Your goal – Below is a block of records: output all of them exactly and leave out the pictures.
+++++
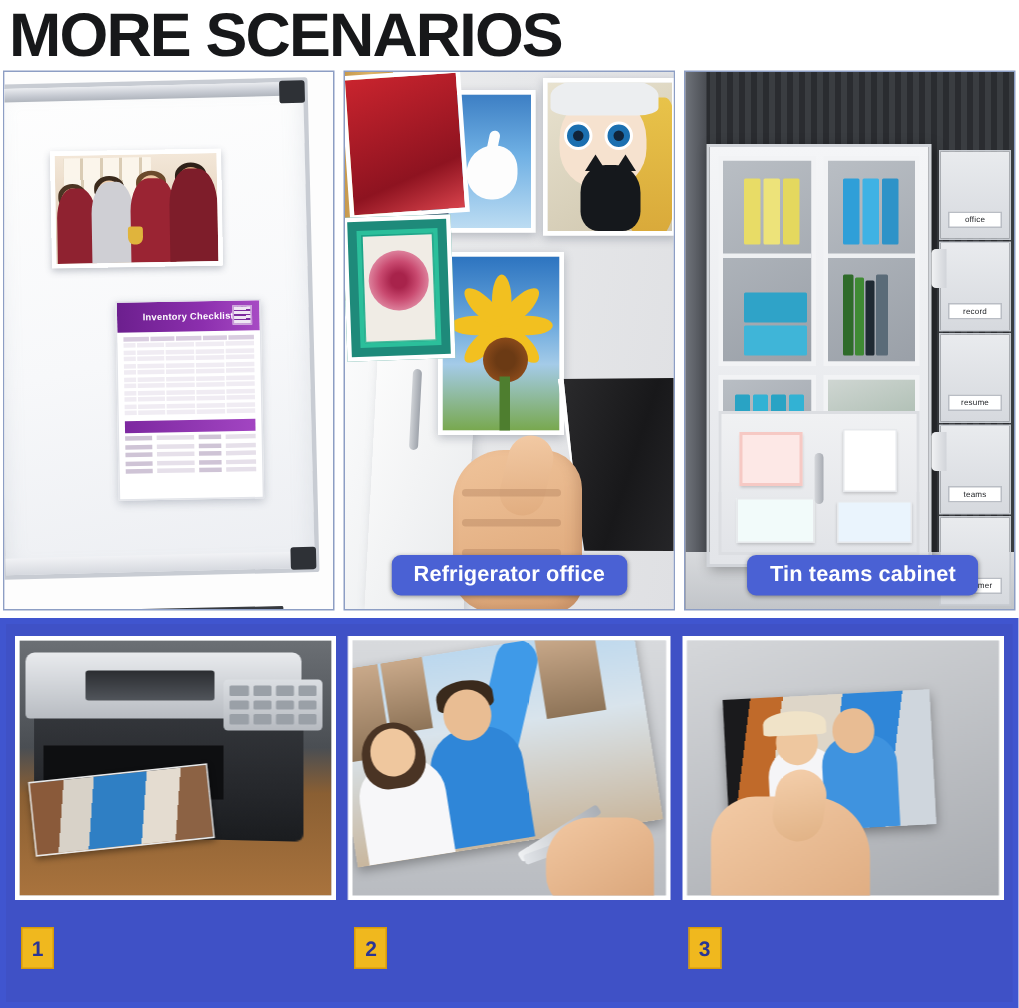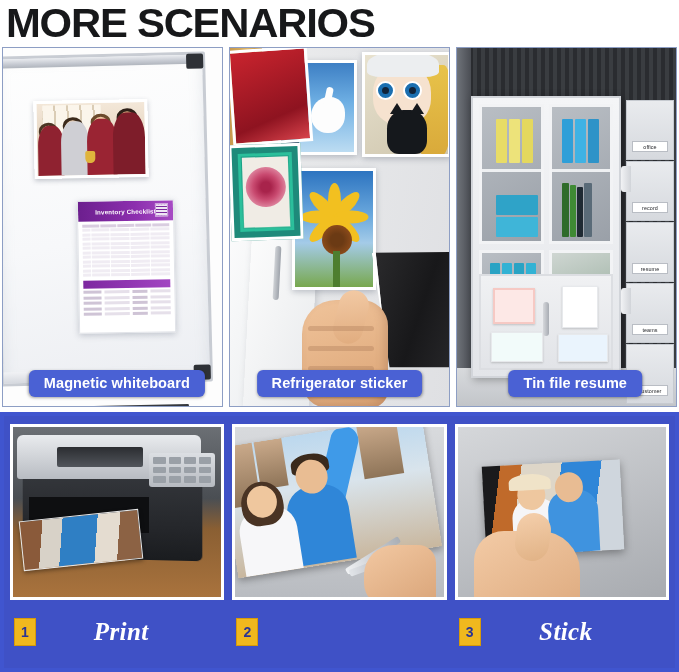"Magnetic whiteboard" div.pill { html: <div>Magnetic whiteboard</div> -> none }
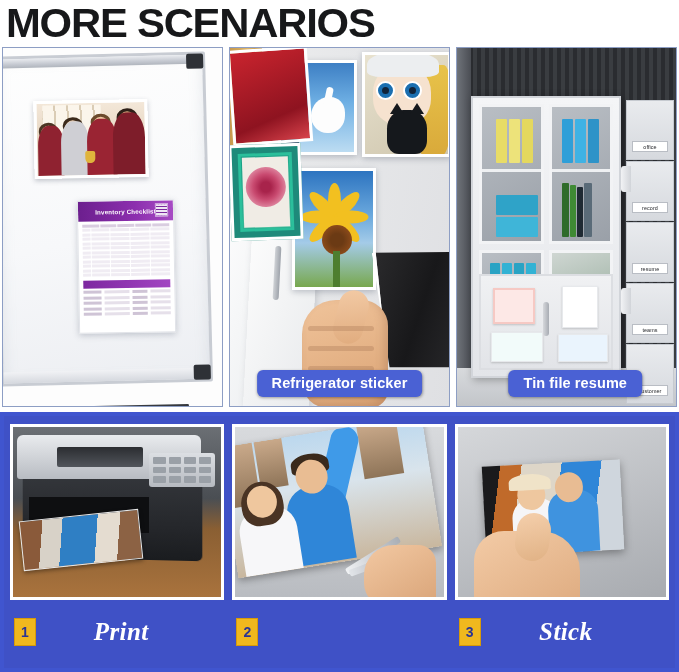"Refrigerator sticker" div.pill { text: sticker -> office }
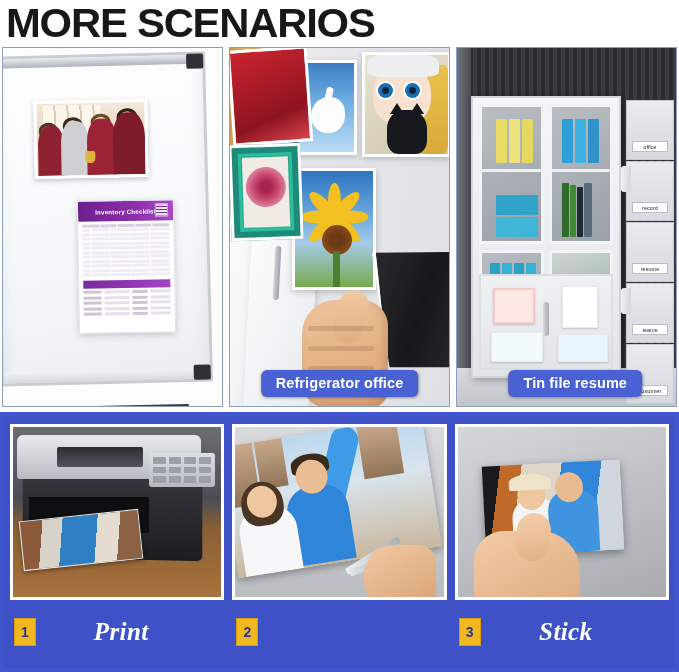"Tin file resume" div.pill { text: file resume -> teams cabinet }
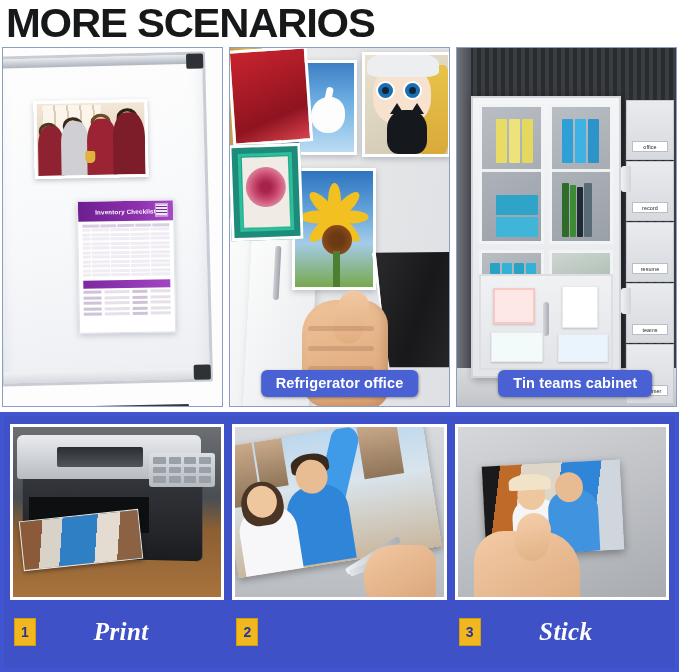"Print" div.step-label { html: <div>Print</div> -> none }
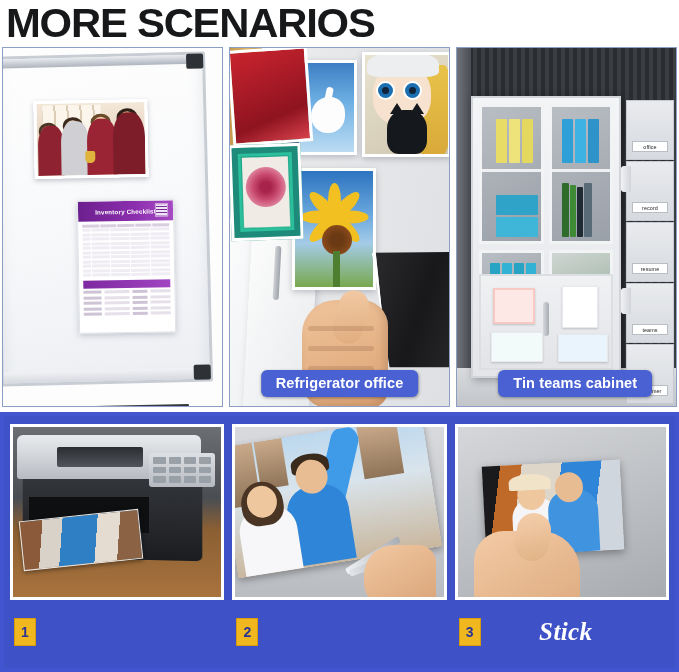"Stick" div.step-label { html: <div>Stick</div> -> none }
+++++
Response –
"Magnetic whiteboard" div.pill { html: <div>Magnetic whiteboard</div> -> none }
"Refrigerator sticker" div.pill { text: sticker -> office }
"Tin file resume" div.pill { text: file resume -> teams cabinet }
"Print" div.step-label { html: <div>Print</div> -> none }
"Stick" div.step-label { html: <div>Stick</div> -> none }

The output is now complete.